Updated: Tue, 19 Jul 2022 11:54 AM IST
The race to develop a hypersonic missile further intensified on Tuesday after the United States of America (USA) said it conducted a successful test of a Raytheon Technologies Corp air-breathing hypersonic weapon, which is capable of travelling five times faster than the speed of sound.
This was the third successful test of that class of weapon since 2013. "The test demonstrated how we've rapidly matured affordable scramjet technology, which is the basis for air-breathing weapons," said Colin Whelan, president of Advanced Technology for Raytheon Missiles & Defense. "Our second HAWC flight test success is an important milestone for our nation as we advance hypersonic systems."
Several countries, including the US, Russia, and China, are actively working on hypersonic missiles. Reports suggest India and North Korea are also working on such weapons, but there is no official confirmation regarding the same.
These frequent tests have brought attention to why countries are developing hypersonic missiles which experts believe pose a 'unique threat' to the world. To delve into the answer to this question, we would first need to understand what is a hypersonic missile and how it works.
WHAT IS A HYPERSONIC MISSILE?
First of all, you need to know that a hypersonic vehicle can travel faster than the speed of sound, which is 1,225 kilometers per hour. Hypersonic systems, which have been in use for decades, operate at a speed of 5,633 kilometers per hour.

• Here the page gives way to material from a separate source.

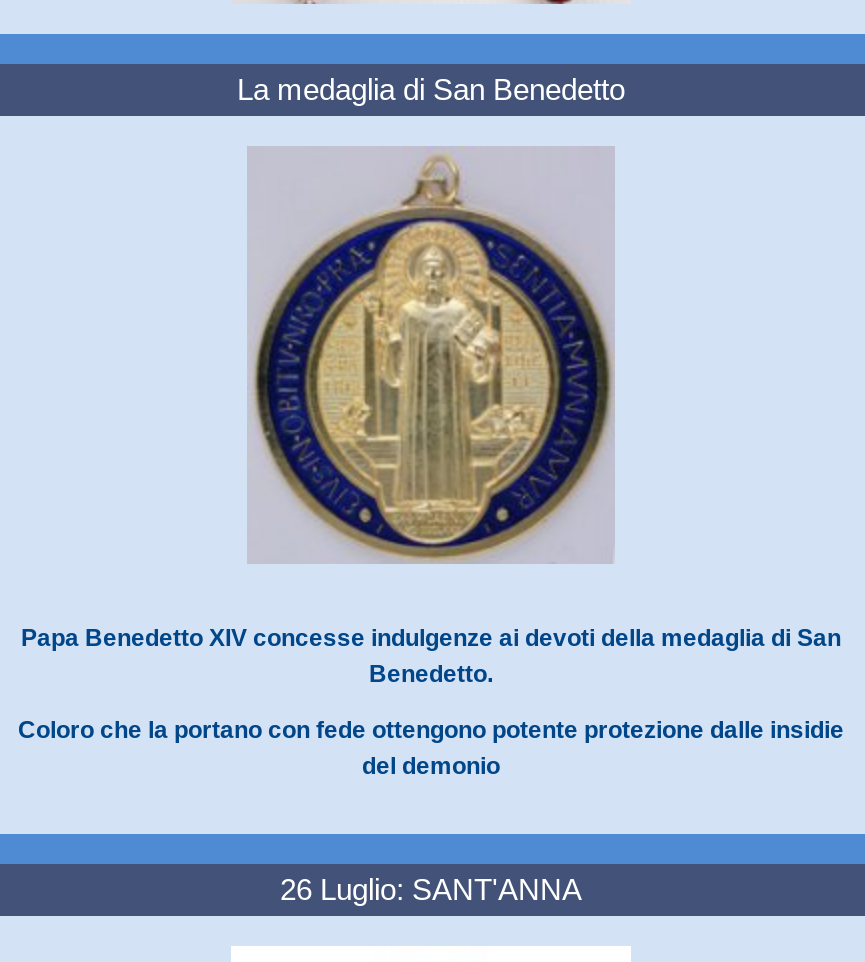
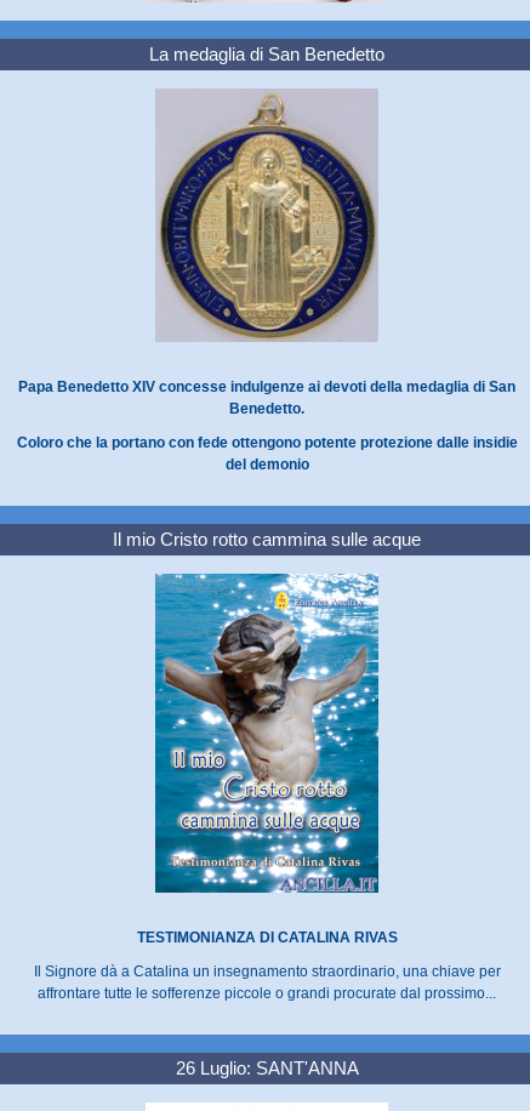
none -> [33,572,500,1001] [image] | TESTIMONIANZA DI CATALINA RIVAS | Il Signore dà a Catalina un insegnamento straordinario, una chiave per | affrontare tutte le sofferenze piccole o grandi procurate dal prossimo...
none -> [113,528,421,549] Il mio Cristo rotto cammina sulle acque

They are non-ballistic, the opposite of the traditional intercontinental ballistic missile (ICBM) that uses gravitational forces to reach its target. There are three types of hypersonic missiles - aero-ballistic, glide vehicles, and cruise missiles.
HOW DO HYPERSONIC MISSILES WORK?
Hypersonic missiles launch a warhead that can travel faster than the speed of sound, often maneuvering at relatively low altitudes. Analysts say their main feature is their maneuverability.
Combining a glide vehicle with a missile that can launch it partially into orbit - a so-called fractional orbital bombardment system (FOBS) - could strip adversaries of reaction time and traditional defences mechanisms. ICBMs, by contrast, carry nuclear warheads on ballistic trajectories that travel into space but never reach orbit, reported Reuters.
WHY THE RACE TO DEVELOP A HYPERSONIC MISSILE HAS INTENSIFIED
According to Iain Boyd, professor of Aerospace Engineering Sciences at the University of Colorado Boulder, the race to develop a hypersonic missile has intensified because they are difficult to defend "due to their speed, maneuverability and flight path".
"With all of this activity on hypersonic weapons and defending against them, it is important to assess the threat they pose to national security," he said while writing for The Conversation.
"Hypersonic missiles with conventional, non-nuclear warheads are primarily useful against high-value targets, such as an aircraft carrier. Being able to take out such a target could have a significant impact on the outcome of a major conflict."
WHERE DOES INDIA STAND?
According to a report by Congressional Research Service (CRS) of the US, India is among the select few countries which are developing hypersonic weapons. It said although the US, Russia and China possess the most advanced hypersonic weapons programs, a number of other countries, including Australia, India, France, Germany and Japan, are also developing hypersonic weapons technology.
India has collaborated with Russia on the development of BrahMos II, a Mach 7 hypersonic cruise missile, the report said. "Although BrahMos II was initially intended to be fielded in 2017, news reports indicate that the program faces significant delays and is now scheduled to achieve initial operational capability between 2025 and 2028."
"Reportedly, India is also developing an indigenous, dual-capable hypersonic cruise missile as part of its Hypersonic Technology Demonstrator Vehicle program and successfully tested a Mach 6 scramjet in June 2019 and September 2020," it added.